Personal information
- Full name: Nazzab Hidzan
- Date of birth: 24 March 1975 (age 51)
- Place of birth: Klang, Selangor, Malaysia
- Position: Midfielder

Youth career
- 1993: Proton FC
- 1994–1996: Selangor FA

Senior career*
- Years: Team / Apps / (Gls)
- 1996–2000: Selangor FA
- 2001: Negeri Sembilan FA
- 2002: Perlis FA
- 2003–2004: Melaka TMFC
- 2005–2006: Selangor FA
- 2006–2007: Melaka TMFC

International career^{‡}
- 1998: Malaysia / 1 / (0)

= Nazzab Hidzan =

Malaysian footballer

Nazzab Hidzan (born 24 March 1975) is a Malaysian former professional football player.

A midfield playmaker in his playing days, he is commonly associated with Selangor FA where he played for 8 years during his career, winning 2 Malaysia Cups (1997 and 2005), Malaysia Premier League One championship (the top league, same level as current Malaysia Super League) in 2000, and Malaysia Premier League championship (the second level league) in 2005. He also played for Telekom Melaka, where he won Premier League Group B championship in 2004, and also played for Negeri Sembilan FA and Perlis FA.
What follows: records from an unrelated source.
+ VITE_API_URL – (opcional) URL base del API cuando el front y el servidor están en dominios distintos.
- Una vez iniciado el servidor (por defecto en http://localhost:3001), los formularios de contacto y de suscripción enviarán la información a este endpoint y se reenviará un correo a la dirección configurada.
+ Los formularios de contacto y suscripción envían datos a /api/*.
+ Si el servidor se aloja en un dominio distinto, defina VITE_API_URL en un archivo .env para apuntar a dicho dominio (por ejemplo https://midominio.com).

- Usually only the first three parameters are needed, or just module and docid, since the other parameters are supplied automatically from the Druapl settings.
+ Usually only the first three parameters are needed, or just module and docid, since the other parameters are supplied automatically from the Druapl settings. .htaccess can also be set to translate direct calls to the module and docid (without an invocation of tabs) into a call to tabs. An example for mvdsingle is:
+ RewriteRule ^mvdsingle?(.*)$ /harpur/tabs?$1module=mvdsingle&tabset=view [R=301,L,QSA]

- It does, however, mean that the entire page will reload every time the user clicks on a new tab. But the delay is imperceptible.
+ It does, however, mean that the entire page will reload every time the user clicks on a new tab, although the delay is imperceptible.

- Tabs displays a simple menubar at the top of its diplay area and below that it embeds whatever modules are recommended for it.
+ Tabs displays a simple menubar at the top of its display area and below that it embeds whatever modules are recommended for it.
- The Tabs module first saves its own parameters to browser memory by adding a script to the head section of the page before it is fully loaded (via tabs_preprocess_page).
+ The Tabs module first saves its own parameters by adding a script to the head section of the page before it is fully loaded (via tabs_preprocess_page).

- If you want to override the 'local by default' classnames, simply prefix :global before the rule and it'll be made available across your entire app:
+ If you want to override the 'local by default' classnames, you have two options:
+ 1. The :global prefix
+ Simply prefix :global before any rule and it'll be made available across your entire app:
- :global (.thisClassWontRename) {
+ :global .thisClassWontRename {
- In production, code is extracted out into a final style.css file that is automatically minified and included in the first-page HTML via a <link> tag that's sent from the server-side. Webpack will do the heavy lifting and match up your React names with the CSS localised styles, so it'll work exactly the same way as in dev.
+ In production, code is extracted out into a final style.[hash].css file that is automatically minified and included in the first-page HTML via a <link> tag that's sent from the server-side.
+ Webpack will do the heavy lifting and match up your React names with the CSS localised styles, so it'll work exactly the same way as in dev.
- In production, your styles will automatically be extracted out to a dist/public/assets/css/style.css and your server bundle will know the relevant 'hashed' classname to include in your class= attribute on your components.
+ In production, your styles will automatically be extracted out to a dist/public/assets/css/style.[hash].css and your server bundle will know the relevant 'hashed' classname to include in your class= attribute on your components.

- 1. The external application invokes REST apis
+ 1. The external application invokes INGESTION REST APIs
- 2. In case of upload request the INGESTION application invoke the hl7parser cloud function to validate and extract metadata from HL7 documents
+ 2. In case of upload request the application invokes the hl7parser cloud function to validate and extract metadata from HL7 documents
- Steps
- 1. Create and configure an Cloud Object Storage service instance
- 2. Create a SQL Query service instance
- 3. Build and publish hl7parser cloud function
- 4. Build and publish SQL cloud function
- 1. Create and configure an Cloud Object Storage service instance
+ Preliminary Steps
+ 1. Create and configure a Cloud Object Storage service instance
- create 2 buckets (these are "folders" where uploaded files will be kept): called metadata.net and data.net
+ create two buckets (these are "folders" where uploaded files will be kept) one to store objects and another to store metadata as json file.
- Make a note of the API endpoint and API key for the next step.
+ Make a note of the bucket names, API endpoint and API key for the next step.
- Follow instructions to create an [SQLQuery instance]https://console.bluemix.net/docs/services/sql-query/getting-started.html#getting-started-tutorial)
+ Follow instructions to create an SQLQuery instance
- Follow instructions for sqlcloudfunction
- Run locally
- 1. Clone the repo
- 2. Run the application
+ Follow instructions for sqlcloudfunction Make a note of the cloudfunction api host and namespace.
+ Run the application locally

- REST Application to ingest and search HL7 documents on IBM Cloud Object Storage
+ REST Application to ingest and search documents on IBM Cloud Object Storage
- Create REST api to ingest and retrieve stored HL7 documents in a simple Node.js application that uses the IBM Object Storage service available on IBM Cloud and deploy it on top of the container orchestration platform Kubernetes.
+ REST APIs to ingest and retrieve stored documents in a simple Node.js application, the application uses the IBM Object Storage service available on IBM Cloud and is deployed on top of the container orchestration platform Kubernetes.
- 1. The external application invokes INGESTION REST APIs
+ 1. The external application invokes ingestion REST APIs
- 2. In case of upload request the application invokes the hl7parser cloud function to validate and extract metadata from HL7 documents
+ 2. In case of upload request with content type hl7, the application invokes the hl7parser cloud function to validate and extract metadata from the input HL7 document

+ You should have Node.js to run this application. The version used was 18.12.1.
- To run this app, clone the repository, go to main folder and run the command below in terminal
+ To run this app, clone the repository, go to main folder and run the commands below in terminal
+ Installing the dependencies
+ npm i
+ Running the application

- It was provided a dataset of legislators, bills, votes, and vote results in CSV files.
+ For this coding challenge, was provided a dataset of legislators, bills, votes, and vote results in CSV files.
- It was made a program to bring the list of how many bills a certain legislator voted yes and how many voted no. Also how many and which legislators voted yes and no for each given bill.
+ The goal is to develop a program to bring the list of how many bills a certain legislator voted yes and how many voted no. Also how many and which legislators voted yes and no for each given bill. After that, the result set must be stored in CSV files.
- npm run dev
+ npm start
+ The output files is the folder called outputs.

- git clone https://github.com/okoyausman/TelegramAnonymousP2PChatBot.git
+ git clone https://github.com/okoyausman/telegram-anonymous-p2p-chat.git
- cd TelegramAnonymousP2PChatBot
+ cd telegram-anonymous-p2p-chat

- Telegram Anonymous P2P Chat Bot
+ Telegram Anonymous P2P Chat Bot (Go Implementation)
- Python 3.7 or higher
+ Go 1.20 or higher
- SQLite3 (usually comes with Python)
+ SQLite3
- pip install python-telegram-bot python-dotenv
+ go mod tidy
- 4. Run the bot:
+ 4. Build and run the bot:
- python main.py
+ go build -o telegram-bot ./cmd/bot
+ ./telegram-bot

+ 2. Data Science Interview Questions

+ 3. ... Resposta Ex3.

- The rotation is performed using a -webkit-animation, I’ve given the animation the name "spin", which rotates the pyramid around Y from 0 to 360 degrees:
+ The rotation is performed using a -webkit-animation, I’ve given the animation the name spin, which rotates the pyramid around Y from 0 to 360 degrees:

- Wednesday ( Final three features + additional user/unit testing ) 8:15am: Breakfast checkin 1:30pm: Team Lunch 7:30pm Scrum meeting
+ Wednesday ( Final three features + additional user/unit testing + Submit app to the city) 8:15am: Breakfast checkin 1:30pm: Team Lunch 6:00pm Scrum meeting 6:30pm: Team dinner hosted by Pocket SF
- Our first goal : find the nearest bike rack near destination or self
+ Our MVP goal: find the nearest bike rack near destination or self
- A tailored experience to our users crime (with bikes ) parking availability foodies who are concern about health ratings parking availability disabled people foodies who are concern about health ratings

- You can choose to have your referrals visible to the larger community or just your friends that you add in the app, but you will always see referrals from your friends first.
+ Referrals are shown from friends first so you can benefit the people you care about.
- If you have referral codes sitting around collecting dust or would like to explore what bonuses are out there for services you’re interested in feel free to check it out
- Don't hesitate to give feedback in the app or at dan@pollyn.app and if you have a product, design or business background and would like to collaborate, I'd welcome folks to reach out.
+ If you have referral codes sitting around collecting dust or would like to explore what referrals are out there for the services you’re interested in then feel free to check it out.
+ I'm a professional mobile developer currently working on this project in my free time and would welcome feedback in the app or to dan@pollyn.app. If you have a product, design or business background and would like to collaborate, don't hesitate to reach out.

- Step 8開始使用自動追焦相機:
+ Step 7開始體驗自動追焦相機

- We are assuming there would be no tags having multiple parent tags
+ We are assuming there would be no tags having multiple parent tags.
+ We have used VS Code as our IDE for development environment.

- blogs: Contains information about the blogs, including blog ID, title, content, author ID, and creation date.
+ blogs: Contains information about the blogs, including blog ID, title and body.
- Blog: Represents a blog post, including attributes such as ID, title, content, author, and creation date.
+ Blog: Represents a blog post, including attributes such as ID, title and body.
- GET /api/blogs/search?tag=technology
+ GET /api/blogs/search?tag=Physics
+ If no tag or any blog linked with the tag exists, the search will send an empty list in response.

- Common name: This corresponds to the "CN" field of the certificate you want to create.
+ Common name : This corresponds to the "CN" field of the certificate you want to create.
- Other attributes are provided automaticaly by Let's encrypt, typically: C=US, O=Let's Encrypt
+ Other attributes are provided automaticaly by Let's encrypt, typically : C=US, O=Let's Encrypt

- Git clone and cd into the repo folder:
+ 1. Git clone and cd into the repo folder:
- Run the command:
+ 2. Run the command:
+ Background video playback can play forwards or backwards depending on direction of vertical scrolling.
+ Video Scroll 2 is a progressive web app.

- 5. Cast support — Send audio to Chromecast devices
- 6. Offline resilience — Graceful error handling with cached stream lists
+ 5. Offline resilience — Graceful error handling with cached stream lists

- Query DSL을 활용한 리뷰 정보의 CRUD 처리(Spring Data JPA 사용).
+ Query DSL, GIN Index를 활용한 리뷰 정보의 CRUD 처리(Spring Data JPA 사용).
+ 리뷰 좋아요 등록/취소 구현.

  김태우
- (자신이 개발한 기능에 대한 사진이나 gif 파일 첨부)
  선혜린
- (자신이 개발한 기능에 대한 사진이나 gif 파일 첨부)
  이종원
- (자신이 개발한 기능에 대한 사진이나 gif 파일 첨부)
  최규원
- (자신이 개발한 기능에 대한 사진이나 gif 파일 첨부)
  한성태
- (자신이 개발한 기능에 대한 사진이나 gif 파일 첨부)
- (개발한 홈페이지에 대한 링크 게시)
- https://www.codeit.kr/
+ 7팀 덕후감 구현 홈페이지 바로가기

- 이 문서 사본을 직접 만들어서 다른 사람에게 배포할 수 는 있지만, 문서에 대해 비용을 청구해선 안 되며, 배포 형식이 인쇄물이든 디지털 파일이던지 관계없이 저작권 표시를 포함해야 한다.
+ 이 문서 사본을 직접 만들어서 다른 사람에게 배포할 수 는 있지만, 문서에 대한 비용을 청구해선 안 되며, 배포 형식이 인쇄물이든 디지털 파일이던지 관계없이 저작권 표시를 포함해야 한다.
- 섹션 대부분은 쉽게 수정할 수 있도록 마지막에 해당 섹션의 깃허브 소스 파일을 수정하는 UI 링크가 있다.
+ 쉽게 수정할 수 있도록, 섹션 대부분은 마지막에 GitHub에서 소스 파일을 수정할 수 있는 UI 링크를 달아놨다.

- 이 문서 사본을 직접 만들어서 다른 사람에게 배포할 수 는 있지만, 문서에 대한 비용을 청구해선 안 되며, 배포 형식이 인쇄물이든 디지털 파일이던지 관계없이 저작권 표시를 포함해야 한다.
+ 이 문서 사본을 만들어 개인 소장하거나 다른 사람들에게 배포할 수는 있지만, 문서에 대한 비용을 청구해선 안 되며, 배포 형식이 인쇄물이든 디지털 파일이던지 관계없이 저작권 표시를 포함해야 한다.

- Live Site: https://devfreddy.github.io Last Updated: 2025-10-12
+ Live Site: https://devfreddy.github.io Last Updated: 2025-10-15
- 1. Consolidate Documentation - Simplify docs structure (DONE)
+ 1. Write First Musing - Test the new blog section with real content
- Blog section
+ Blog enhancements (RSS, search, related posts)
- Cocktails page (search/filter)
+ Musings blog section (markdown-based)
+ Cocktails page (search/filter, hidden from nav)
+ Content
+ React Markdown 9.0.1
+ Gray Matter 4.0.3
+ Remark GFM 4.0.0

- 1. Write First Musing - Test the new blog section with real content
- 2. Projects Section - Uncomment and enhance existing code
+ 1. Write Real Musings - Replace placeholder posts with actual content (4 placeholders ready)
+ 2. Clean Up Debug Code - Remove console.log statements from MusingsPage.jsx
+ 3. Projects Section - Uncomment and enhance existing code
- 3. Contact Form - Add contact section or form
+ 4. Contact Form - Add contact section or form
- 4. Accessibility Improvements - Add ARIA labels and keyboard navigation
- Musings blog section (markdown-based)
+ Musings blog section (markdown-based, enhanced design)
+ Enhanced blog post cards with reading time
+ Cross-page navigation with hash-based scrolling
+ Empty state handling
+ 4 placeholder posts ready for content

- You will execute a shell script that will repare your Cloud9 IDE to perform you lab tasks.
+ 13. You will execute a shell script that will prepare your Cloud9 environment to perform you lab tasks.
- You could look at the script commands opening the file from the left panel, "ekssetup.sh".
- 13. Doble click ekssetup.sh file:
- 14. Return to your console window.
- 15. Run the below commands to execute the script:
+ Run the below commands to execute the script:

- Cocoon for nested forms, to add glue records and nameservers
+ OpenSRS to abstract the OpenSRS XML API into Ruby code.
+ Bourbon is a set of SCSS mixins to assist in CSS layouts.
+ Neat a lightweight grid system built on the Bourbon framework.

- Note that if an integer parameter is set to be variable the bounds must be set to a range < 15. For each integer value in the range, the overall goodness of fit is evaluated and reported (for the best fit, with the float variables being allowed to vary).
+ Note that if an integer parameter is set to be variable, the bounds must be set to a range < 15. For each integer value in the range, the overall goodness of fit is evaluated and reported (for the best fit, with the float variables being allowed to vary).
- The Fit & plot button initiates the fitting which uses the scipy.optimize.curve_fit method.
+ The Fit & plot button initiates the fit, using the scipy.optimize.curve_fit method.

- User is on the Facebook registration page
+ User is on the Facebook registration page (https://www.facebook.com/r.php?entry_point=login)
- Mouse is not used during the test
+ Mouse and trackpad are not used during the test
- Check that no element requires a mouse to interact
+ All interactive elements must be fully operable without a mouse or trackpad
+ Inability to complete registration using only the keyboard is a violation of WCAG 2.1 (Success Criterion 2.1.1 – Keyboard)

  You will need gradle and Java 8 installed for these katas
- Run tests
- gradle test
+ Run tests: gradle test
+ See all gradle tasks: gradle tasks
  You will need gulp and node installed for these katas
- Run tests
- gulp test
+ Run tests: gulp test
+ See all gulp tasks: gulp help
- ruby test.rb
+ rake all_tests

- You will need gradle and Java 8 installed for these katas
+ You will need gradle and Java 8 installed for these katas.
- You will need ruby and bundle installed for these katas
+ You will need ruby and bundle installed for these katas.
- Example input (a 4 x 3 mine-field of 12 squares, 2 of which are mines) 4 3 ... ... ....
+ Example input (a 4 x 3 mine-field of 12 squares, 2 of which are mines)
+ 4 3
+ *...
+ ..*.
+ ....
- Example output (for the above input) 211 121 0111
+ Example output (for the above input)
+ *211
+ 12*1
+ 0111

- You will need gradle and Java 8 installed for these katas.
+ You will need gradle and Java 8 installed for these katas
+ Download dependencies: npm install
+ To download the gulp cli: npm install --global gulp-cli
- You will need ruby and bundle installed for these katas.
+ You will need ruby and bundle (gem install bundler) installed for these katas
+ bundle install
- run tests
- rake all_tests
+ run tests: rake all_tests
He also played for Malaysia national football team, debuting in a friendly match against China national football team in 1998 under coach Hatem Souissi. This is currently his only known appearance for the national team.

Currently he can be seen at Malaysia satellite channel Astro Arena, as a co-commentator and football pundit for football games broadcast on the channel with Hasnizam Uzir, Azlan Johar, Asmawi Bakiri and Stanley Bernard.